Swedish Foreign Minister Margot Wallström

The Swedish foreign minister says Saudi Arabia has blocked her scheduled speech at an Arab League meeting in the Egyptian capital city of Cairo.

“The explanation we have been given is that Sweden has highlighted the situation for democracy and human rights [in Saudi Arabia] and that is why they do not want me to speak,” said Margot Wallström in Cairo on Monday, adding, “It’s a shame that a country has blocked my participation.”

Wallström implicitly criticized the Arab League for allowing Saudi Arabia to exert such a considerable influence on other member states.

The Arab League had invited the Swedish official to give an address to the ministerial meeting of the organization in praise of Stockholm’s official decision to recognize Palestine as an independent state in October 2014.

The decision to cancel the speech “has also put the Arab League in a difficult situation since it means that a country can block an event of this kind," Wallström added.

An Arab diplomat has confirmed the news about canceling Wallström’s scheduled address in Cairo, AFP reported.

Back in January, Wallström had lashed out at Saudi Arabia for sentencing an anti-government activist to 1,000 lashes.

Despite the Saudi ban on her speech, Wallström reiterated her earlier stance on the case.

“One must protest against what are nearly medieval methods” of punishment, she stated.

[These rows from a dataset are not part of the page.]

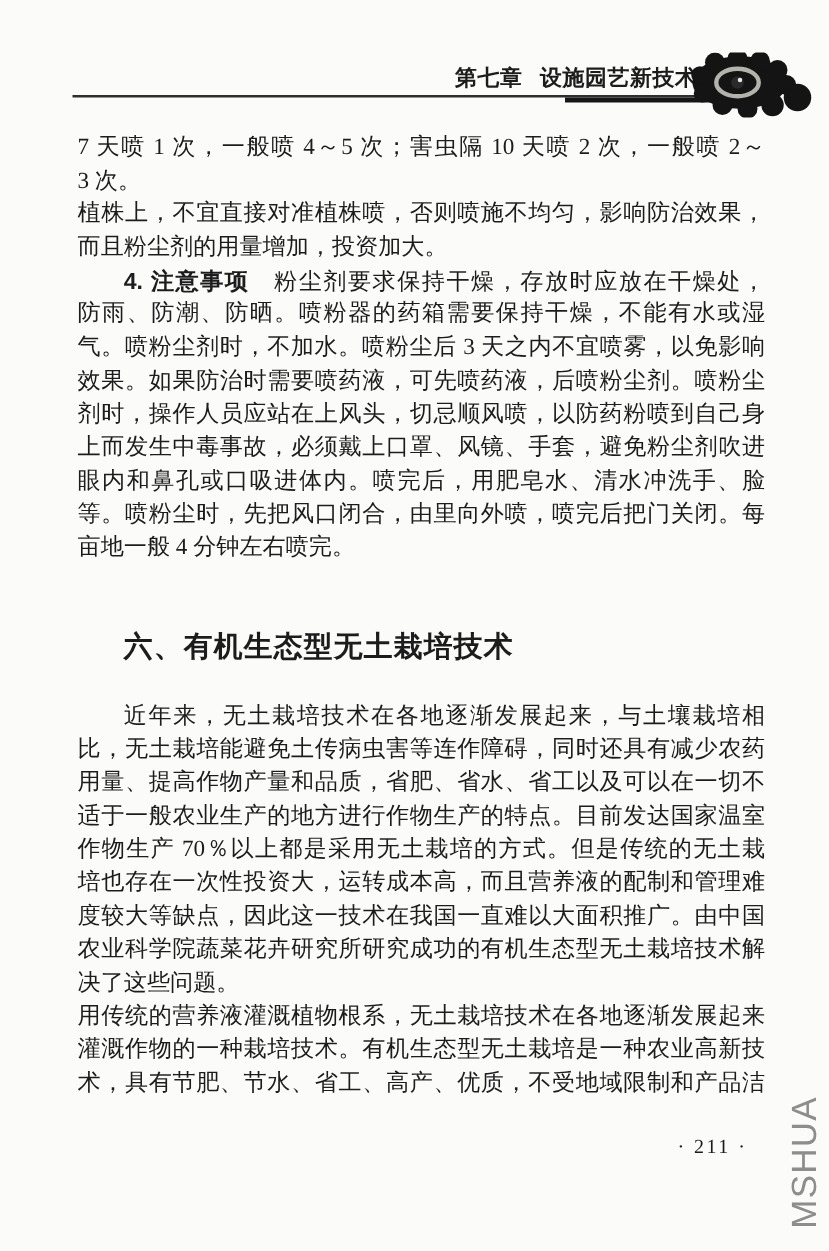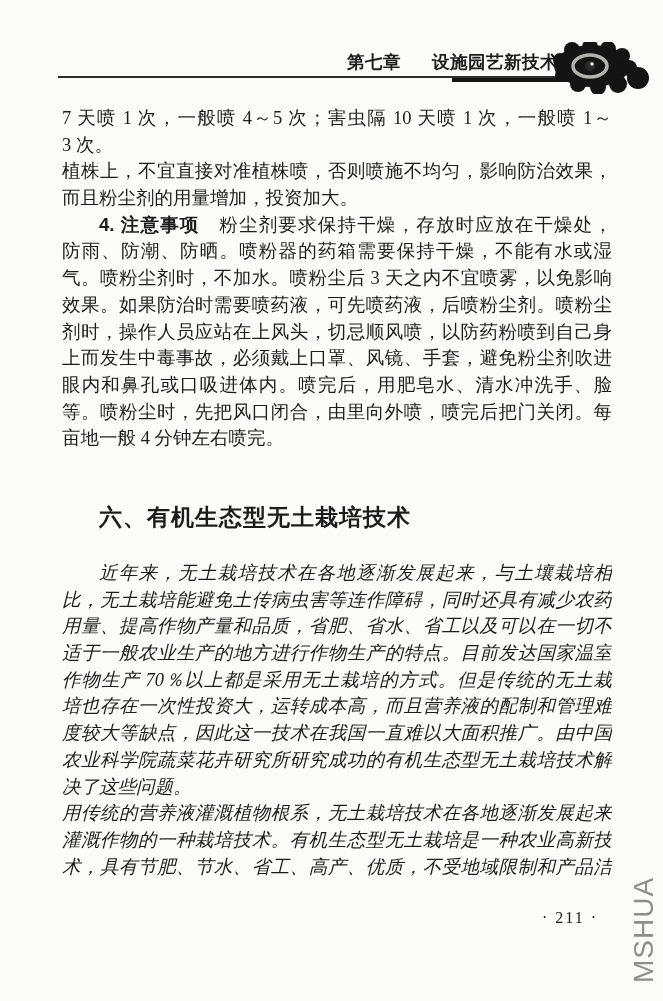--- a/index.html
+++ b/index.html
@@ -30,7 +30,7 @@
     white-space: nowrap;
     letter-spacing: 0.5px;
   }
-  .running-head .chapter { margin-right: 31px; }
+  .running-head .chapter { margin-right: 14px; }
   .rule-thin {
     position: absolute;
     left: 58px; top: 76px;

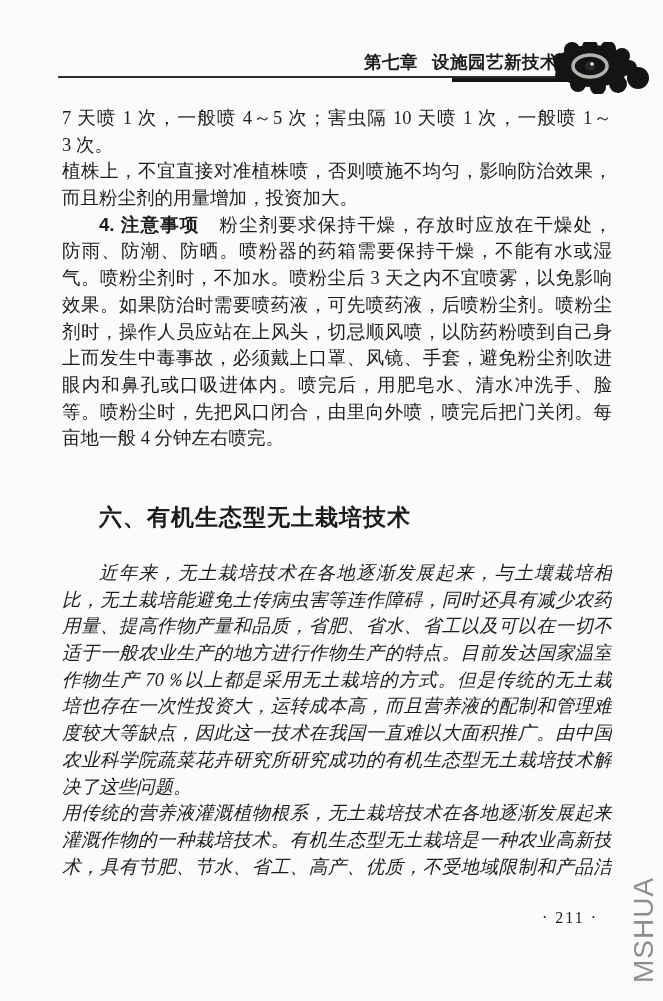--- a/index.html
+++ b/index.html
@@ -144,7 +144,7 @@
   </div>
 
   <div class="block" id="blockA">
-      <div class="line j"><span>7 天喷 1 次，一般喷 4～5 次；害虫隔 10 天喷 1 次，一般喷 1～</span></div>
+      <div class="line j"><span>7 天喷 1 次，一般喷 4～5 次；害虫隔 10 天喷 2 次，一般喷 2～</span></div>
       <div class="line"><span>3 次。</span></div>
       <div class="line j"><span>植株上，不宜直接对准植株喷，否则喷施不均匀，影响防治效果，</span></div>
       <div class="line"><span>而且粉尘剂的用量增加，投资加大。</span></div>

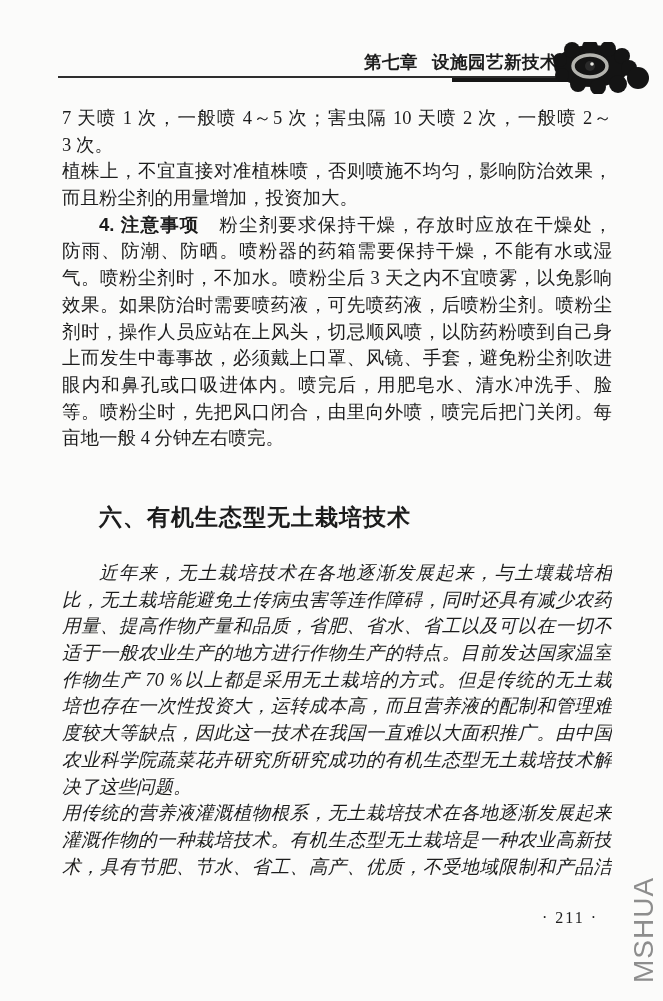--- a/index.html
+++ b/index.html
@@ -56,7 +56,7 @@
     font-size: 18.5px;
   }
   #blockA { top: 105px; }
-  #blockB { top: 560px; font-style: italic; }
+  #blockB { top: 560px; }
   .line {
     height: 26.7px;
     line-height: 26.7px;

In May 2014, Saudi blogger Raif Badawi was convicted of cybercrime and insulting Wahhabism, and thus sentenced to 1,000 lashes - to be carried out in 20 sessions in front of a mosque - ten years of imprisonment, a one-million-riyal fine ($266,000), 10-year ban on overseas travel abroad after his release, and 10-year ban from participating in visual, electronic and written media after his release.

In January, Badawi received his first 50 lashes, but the sentence was temporarily suspended by the Saudi judiciary after his case was referred to the Supreme Court.

Saudi Arabia is also under fire by rights groups for imposing stifling restrictions on women, including the notorious driving ban.

Wallström is famous for her support for women’s rights. During a meeting of the United Nations Human Rights Council in the Swiss city of Geneva last week, the Swedish top diplomat said her “feminist foreign policy” aims to “strengthen gender equality, improve women’s access to resources and increase women’s representation.”